Le loup-garou de Montpellier

Le loup-garou de Montpellier
Le barbelé accroche les vêtements, griffe le visage. Le corps dégringole, éboulant sur son passage des pierres, dans un froissement de feuillages et de ronces. On entend quelques craquements, les heurts d'une masse qui rebondit de branche en branche, l'envol précipité d'oiseaux apeurés. Parvenu au bout de sa descente, le cadavre glisse de la berge et s'immerge à moitié dans l'eau. Il flotte ainsi, les vêtements gonflés, un pied retenu par une racine, l'apparence d'un animal crevé.

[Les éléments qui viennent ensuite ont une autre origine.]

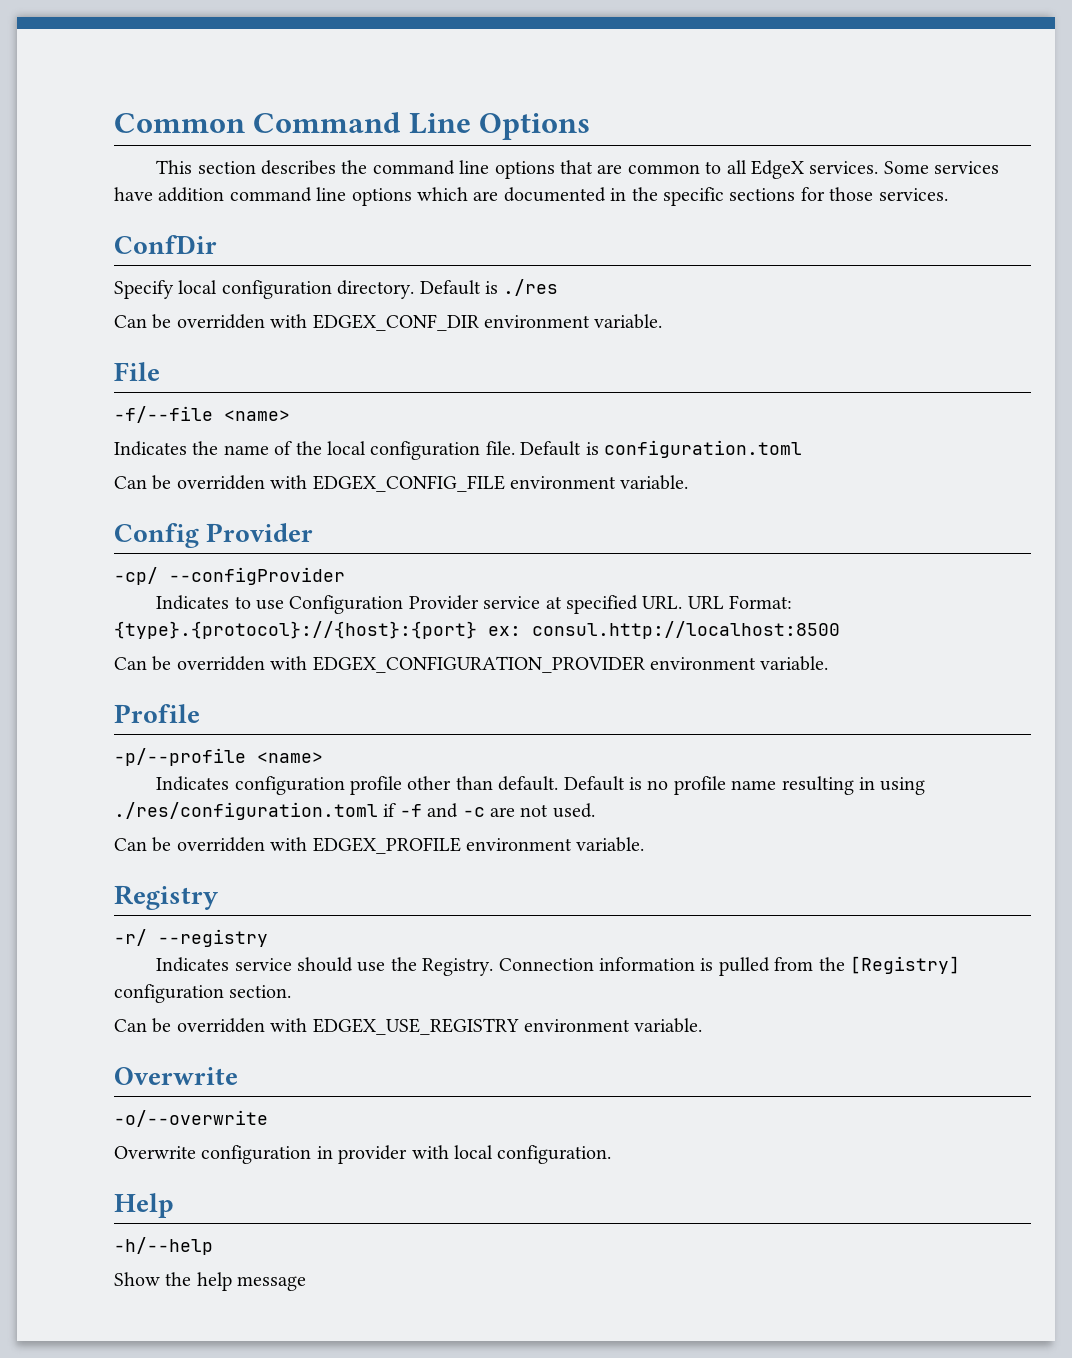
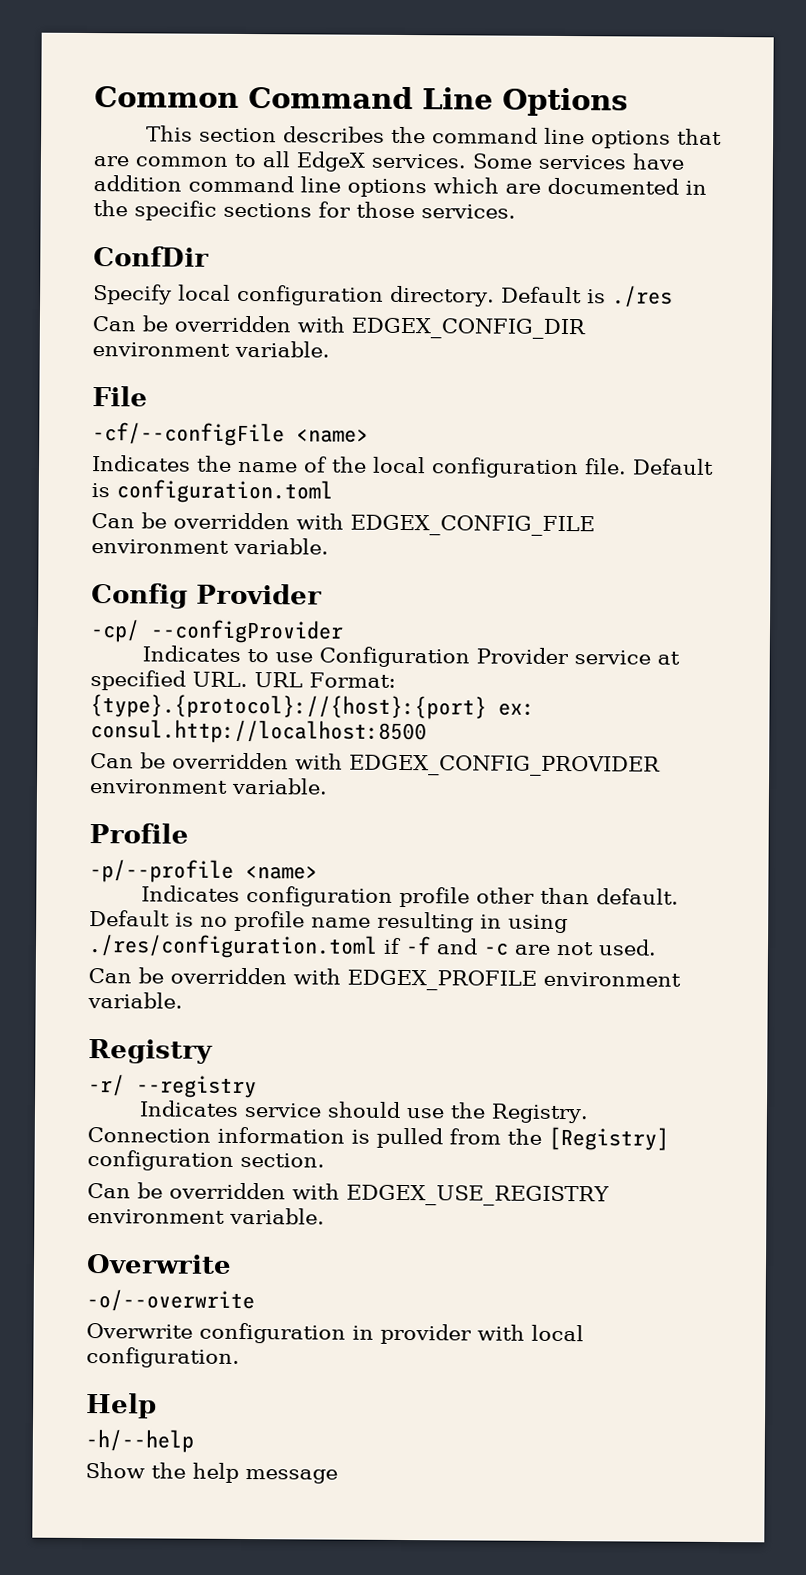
- Can be overridden with EDGEX_CONF_DIR environment variable.
+ Can be overridden with EDGEX_CONFIG_DIR environment variable.
- -f/--file <name>
+ -cf/--configFile <name>
- Can be overridden with EDGEX_CONFIGURATION_PROVIDER environment variable.
+ Can be overridden with EDGEX_CONFIG_PROVIDER environment variable.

L'histoire démarre comme un roman noir, celui d'un type traduit devant les assises pour avoir assassiné un gosse. Un prédateur en tout point semblable à la Bête du Gévaudan. Et il prend des allures de roman policier, car on y rencontre un commissaire sadique, un juge borné, un facho adepte du lynchage, un ado qui fait le tapin...
On frôle même le fantastique : le meurtrier a lié amitié avec des loups captifs. Devenu loup-garou, il répond à l'appel de ses frères de race.
Au final, un roman à tiroirs que l'auteur mène vers sa conclusion : le dévoilement d'une vérité enfouie que les hommes n'ont pu découvrir.